Vingt deux ans partis




En tailleur au dessus de la voix ferrée, a regarder les trains passer
Pensant que plus aucun ne pourra nous mener vers toi désormais, 
Les aiguilles des années tournent pour la vingt-deuxième fois aujourd'hui
Mais que faire si tu es déjà parti ? Espérer
Prier pour ce qu'il y a à réparer en nous maintenant, 
Cerveaux rouillés par les questions et des coeurs défaillants
Défiants à l'unisson le fait même d'être vivant
Incompréhension béante de ceux qui restent à l'égard des absents. 
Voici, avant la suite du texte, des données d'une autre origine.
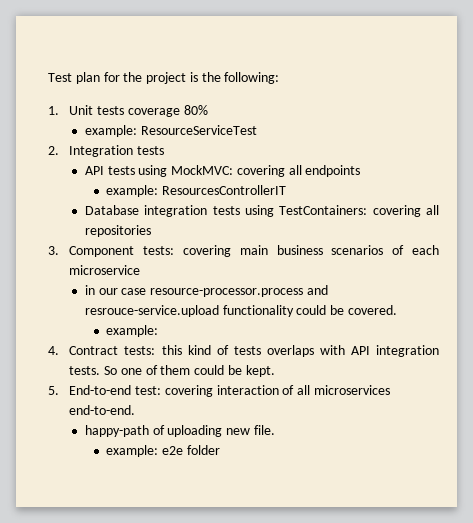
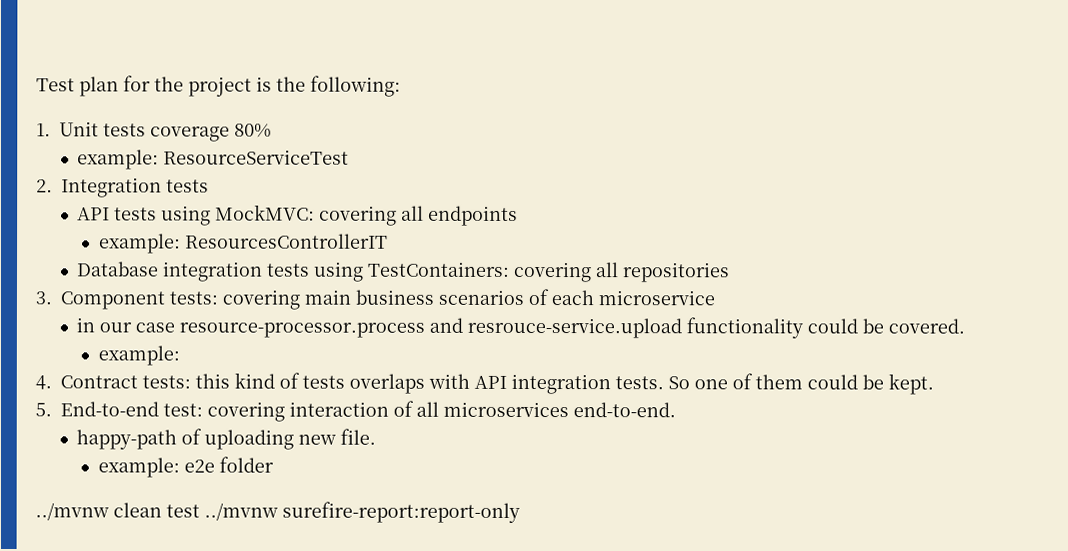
+ ../mvnw clean test ../mvnw surefire-report:report-only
Quand on se reverra, dans un rêve ou un cauchemars vers minuit
J'espère que j'aurai grandi, que j'aurai fait de ma vie un truc dont je pourrai être fière
Enfer ou paradis ? On cherche encore la lumière, 
Mais tout est en partie détruit, plongé dans le silence,
On tente de faire taire les voix qui qui soupirent qu'on avait pas tout dit
La bouche ronde ouverte dans une exclamation aphone, 
Le regard dénué d'intelligence, 
Des cicatrices pas refermées sur lesquelles on renverse du sel.